What if users don't want AI?
This is where Mozilla handled things fairly well. After facing pushback from long-time users concerned that Firefox was abandoning its core privacy values, Mozilla added a setting to disable all AI features entirely.
On desktop, a "Block AI enhancements" option lets users turn off all current and future AI features, or selectively keep specific ones. On Android, Shake to Summarize is tied to the new AI Controls panel — when AI is turned off, both the shake gesture and the summarize button are disabled simultaneously.
What else is new in Firefox 150?
Alongside Shake to Summarize on Android, Firefox 150 brings several other noteworthy updates:
- Open links in split view to browse two pages side by side
- Copy URLs from multiple tabs at once
- Real-time private translation on a dedicated translation page
- Free built-in VPN now expanded to Canada (previously limited to select markets)
- A new profile management system for all users
Firefox 151 is expected on May 19, 2026 and may continue expanding AI Controls on mobile.
Real-world assessment
Shake to Summarize addresses a genuinely real problem: skimming on a phone is uncomfortable, but reading in full takes too long.
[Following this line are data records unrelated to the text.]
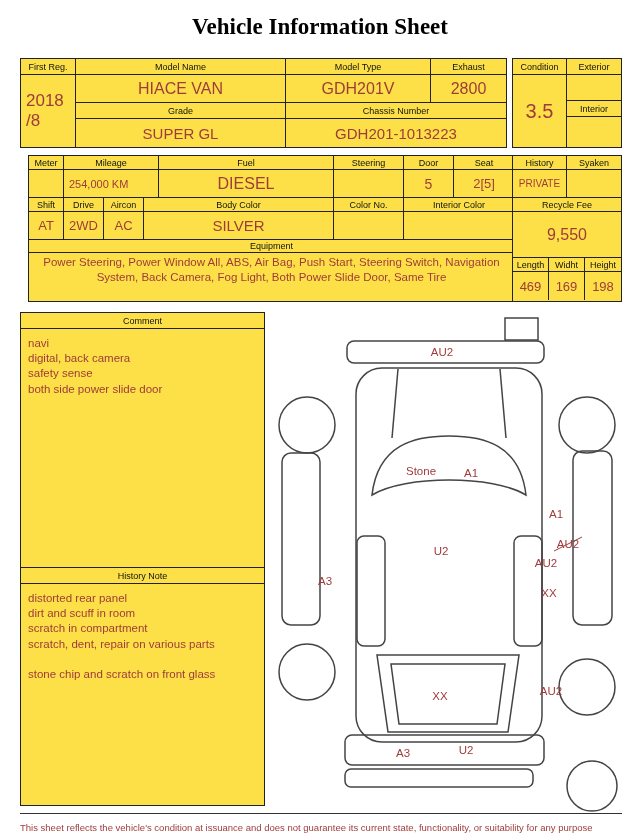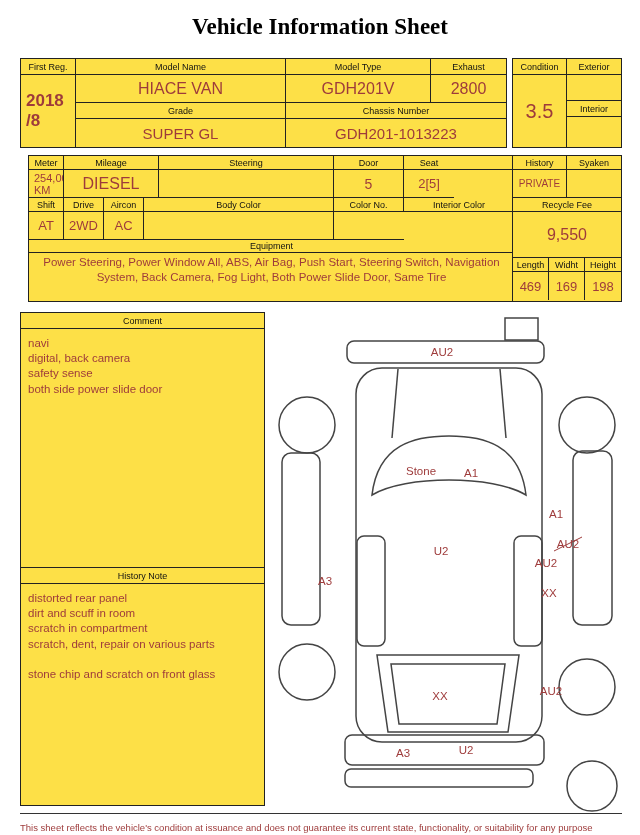--- a/index.html
+++ b/index.html
@@ -15,7 +15,7 @@
   .nbr { border-right:none; } .nbb { border-bottom:none; }
   .hdr { font-size:9px; color:#111; }
   .val { color:var(--red); }
-  .pre { white-space:pre-line;font-weight:bold; }
+  .pre { white-space:pre-line; }
   .left { justify-content:flex-start; padding-left:5px; }
   .boxhdr { height:15px; border-bottom:1px solid var(--bc); display:flex; align-items:center;
             justify-content:center; font-size:9px; color:#111; }

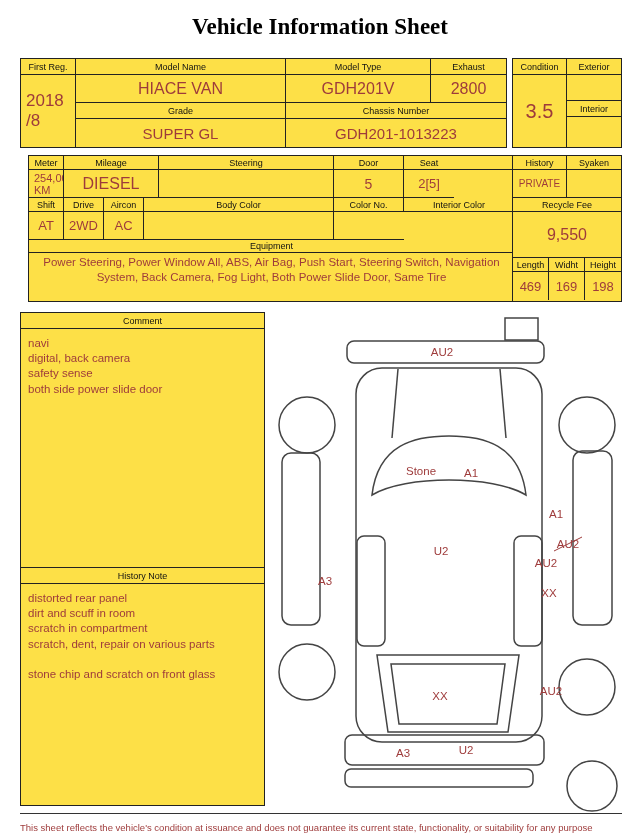--- a/index.html
+++ b/index.html
@@ -63,6 +63,7 @@
     <div class="grid" style="grid-template-columns:35px 95px 175px 70px 50px 60px;grid-template-rows:14px 28px">
       <div class="c hdr">Meter</div>
       <div class="c hdr">Mileage</div>
+      <div class="c hdr">Fuel</div>
       <div class="c hdr">Steering</div>
       <div class="c hdr">Door</div>
       <div class="c hdr nbr">Seat</div>

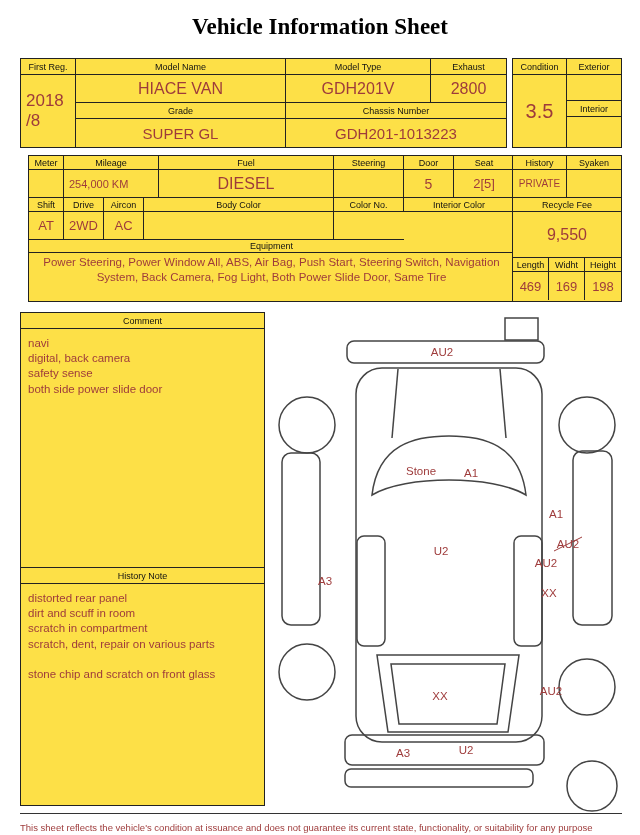--- a/index.html
+++ b/index.html
@@ -84,6 +84,7 @@
       <div class="c val" style="font-size:13px">AT</div>
       <div class="c val" style="font-size:13px">2WD</div>
       <div class="c val" style="font-size:13px">AC</div>
+      <div class="c val" style="font-size:15px">SILVER</div>
       <div class="c val"></div>
       <div class="c val nbr"></div>
     </div>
Rather than asking users to open yet another AI app, Mozilla embeds summarization directly into the browsing flow — the shake gesture may look playful, but it's actually the fastest shortcut imaginable on mobile.
The biggest limitation right now is the English-only restriction, which significantly reduces its value for non-English speakers. But if Mozilla continues its language expansion roadmap — as it has done with its translation feature — this could become one of the most compelling reasons to return to Firefox on mobile.